There's no sign of a let-up in GSK's externalization drive, which allows it to tap a range of outside R&D engines with "fundamentally different thought processes which gives us increased probability of a win," says Witty. He claims that 30 percent of GSK's discovery research is now done externally, with almost 50 partners, and that this will increase - along with GSK's appetite for cheap, low-risk option-based deals.
"We like low-cost optionality across a range of programs," he said, rather than "going for stuff that everyone is after." Indeed, on Jan. 11, GSK exercised an option taken in 2006 to full rights to ChemoCentryx's Crohn's disease compound.
Witty highlighted the 11 'value-creating' bolt-on deals that GSK had undertaken in 2009, including, among the largest, the $2.8 billion acquisition of dermatology group Stiefel. But nothing much bigger is planned; certainly not a Pfizer-Wyeth-style mega-merger anyway. "The bankers have finally stopped bringing me mega-merger proposals," Witty said, "although it's taken them a year."
Like some of its peers including Roche and Novartis, GSK benefited last year from windfall pandemic flu vaccine sales, which boosted overall vaccine sales to £3.7 billion, representing growth of 30 percent. (Without flu, this would have been just 2 percent). Witty said he expects the same level of flu vaccine sales in 2010 as in 2009. Sales of flu products also helped boost European pharma sales, up 9 percent over the year.

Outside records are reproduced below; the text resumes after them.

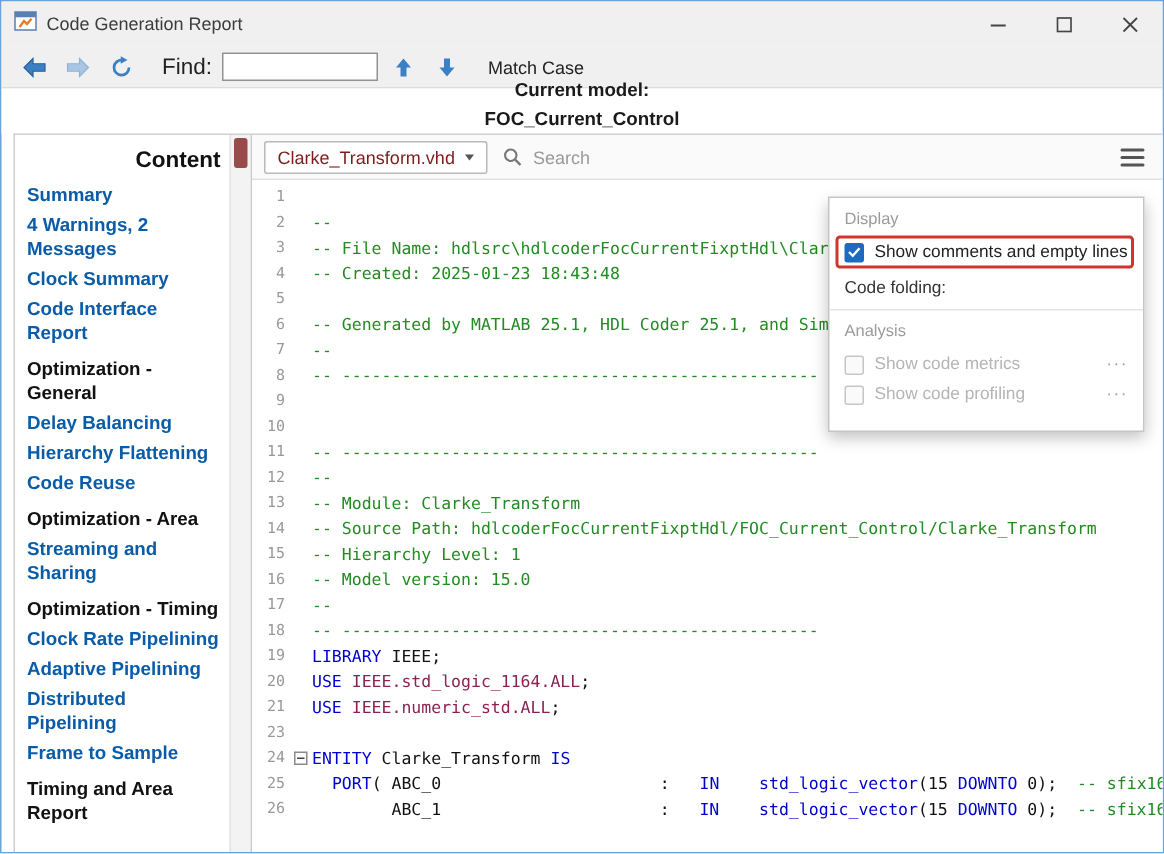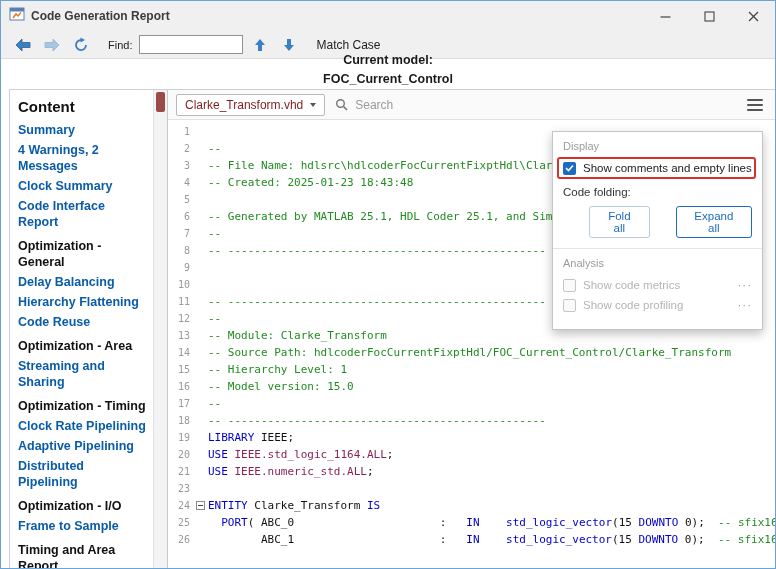--- a/index.html
+++ b/index.html
@@ -5,42 +5,42 @@
   * { box-sizing: border-box; }
   html,body { margin:0; padding:0; }
   body {
     width:776px; height:569px; overflow:hidden; position:relative;
     font-family:"Liberation Sans", sans-serif; background:#e8e8e8;
   }
   .window { position:absolute; inset:0; border:1px solid #69a3d8; background:#fff; }
 
   
   .titlebar { height:30px; background:#f0f0f0; display:flex; align-items:center; padding-left:8px; gap:6px; }
-  .titlebar .title { font-size:12px; color:#3c3c3c;font-weight:bold; }
+  .titlebar .title { font-size:12px; color:#3c3c3c; }
   .win-controls { margin-left:auto; display:flex; height:100%; }
   .win-btn { width:44px; height:100%; display:flex; align-items:center; justify-content:center; cursor:pointer; }
 
   
   .toolbar { height:28px; background:#f0f0f0; border-bottom:1px solid #dcdcdc; display:flex; align-items:center; gap:5px; padding:0 10px; }
   .nav-btn { width:24px; height:22px; display:flex; align-items:center; justify-content:center; cursor:pointer; }
-  .find-label { font-size:11px; color:#222; margin-left:10px; margin-right:2px; }
+  .find-label { font-size:15px; color:#222; margin-left:10px; margin-right:2px; }
   .find-input { width:104px; height:19px; border:1px solid #919191; font-size:12px; padding:1px 4px; font-family:inherit; }
   .match-case { font-size:12px; color:#222; margin-left:10px; cursor:pointer; }
 
   
   .modelbar { height:30px; background:#fff; display:flex; align-items:center; justify-content:center; gap:5px; font-size:12.5px; font-weight:600; color:#1a1a1a; cursor:pointer;flex-direction:column; }
   .caret { width:0; height:0; border-left:4px solid transparent; border-right:4px solid transparent; border-top:5px solid #333; display:inline-block; }
   .caret.small { border-top-color:#555; border-left-width:3.5px; border-right-width:3.5px; border-top-width:4.5px; }
 
   
   .main { position:absolute; left:8px; top:88px; right:0; bottom:0; border-top:1px solid #d0d0d0; border-left:1px solid #d0d0d0; display:flex; background:#fff; }
 
   
   .sidebar { width:158px; flex:none; position:relative; border-right:1px solid #c9c9c9; padding:8px 20px 0 8px; overflow:hidden; }
-  .side-title { font-size:15px; font-weight:bold; color:#111; margin-bottom:7px; }
+  .side-title { font-size:15px; font-weight:bold; color:#111; margin-bottom:7px;text-align:right; }
   .side-link { color:var(--link); font-weight:bold; font-size:12.5px; line-height:1.28; margin:4px 0; cursor:pointer; }
   .side-header { color:#111; font-weight:bold; font-size:12.5px; line-height:1.28; margin:8px 0 4px; }
   .side-scrollbar { position:absolute; top:0; right:0; bottom:0; width:14px; background:#f3f3f3; border-left:1px solid #e2e2e2; }
   .side-thumb { margin:2px 2px 0; height:20px; background:var(--scrollbar-thumb); border-radius:2px; }
 
   
   .code-panel { flex:1; min-width:0; display:flex; flex-direction:column; }
   .code-toolbar { height:30px; flex:none; background:#fafafa; border-bottom:1px solid #e0e0e0; display:flex; align-items:center; gap:10px; padding:0 12px 0 8px; }
   .file-select { display:flex; align-items:center; gap:7px; background:#fff; border:1px solid #b9b9b9; border-radius:2px; padding:3px 8px; font-size:12px; color:#7f1d1d; cursor:pointer; }
   .search-box { display:flex; align-items:center; gap:5px; }
@@ -163,21 +163,20 @@
           <div class="side-header">Optimization - General</div>
           <div class="side-link">Delay Balancing</div>
           <div class="side-link">Hierarchy Flattening</div>
           <div class="side-link">Code Reuse</div>
           <div class="side-header">Optimization - Area</div>
           <div class="side-link">Streaming and Sharing</div>
           <div class="side-header">Optimization - Timing</div>
           <div class="side-link">Clock Rate Pipelining</div>
           <div class="side-link">Adaptive Pipelining</div>
           <div class="side-link">Distributed Pipelining</div>
-          <div class="side-header">Optimization - I/O</div>
           <div class="side-link">Frame to Sample</div>
           <div class="side-header">Timing and Area Report</div>
         </div>
       <div class="side-scrollbar">
         <div class="side-thumb"></div>
       </div>
     </div>
 
     <div class="code-panel">
       <div class="code-toolbar">
@@ -238,24 +237,20 @@
       <span class="checkbox checked">
         <svg width="9" height="8" viewBox="0 0 9 8">
             <polyline points="1,4 3.5,6.5 8,1.5" fill="none" stroke="#fff" stroke-width="1.6"></polyline>
           </svg>
       </span>
       <span class="pop-label">Show comments and empty lines</span>
       <span class="annotation"></span>
     </div>
 
     <div class="pop-sub">Code folding:</div>
-    <div class="pop-buttons">
-      <button class="pop-btn">Fold all</button>
-      <button class="pop-btn primary">Expand all</button>
-    </div>
 
     <div class="pop-divider"></div>
     <div class="pop-section">Analysis</div>
 
     <div class="pop-row disabled">
       <span class="checkbox empty"></span>
       <span class="pop-label">Show code metrics</span>
       <span class="pop-more">···</span>
     </div>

But the real star of the show was GSK's consumer division, where sales were up 7 percent to £4.7 billion against market growth of just 2 percent. That performance included the successful launch in Europe of OTC weight-drug Alli and continued strong U.S. sales of toothpaste brand Sensodyne . Consumer profits haven't tracked sales, however, mostly because GSK has invested heavily in R&D and marketing. Going forward, "I expect profit growth to catch up," Witty said.
Consumer - which accounted for more than 16 percent of GSK's £28.4 billion revenue in 2009 - is likely to become an even more important component of GSK's growth, as the company plans to leverage the Stiefel acquisition to add a fourth platform to this division in consumer dermatology.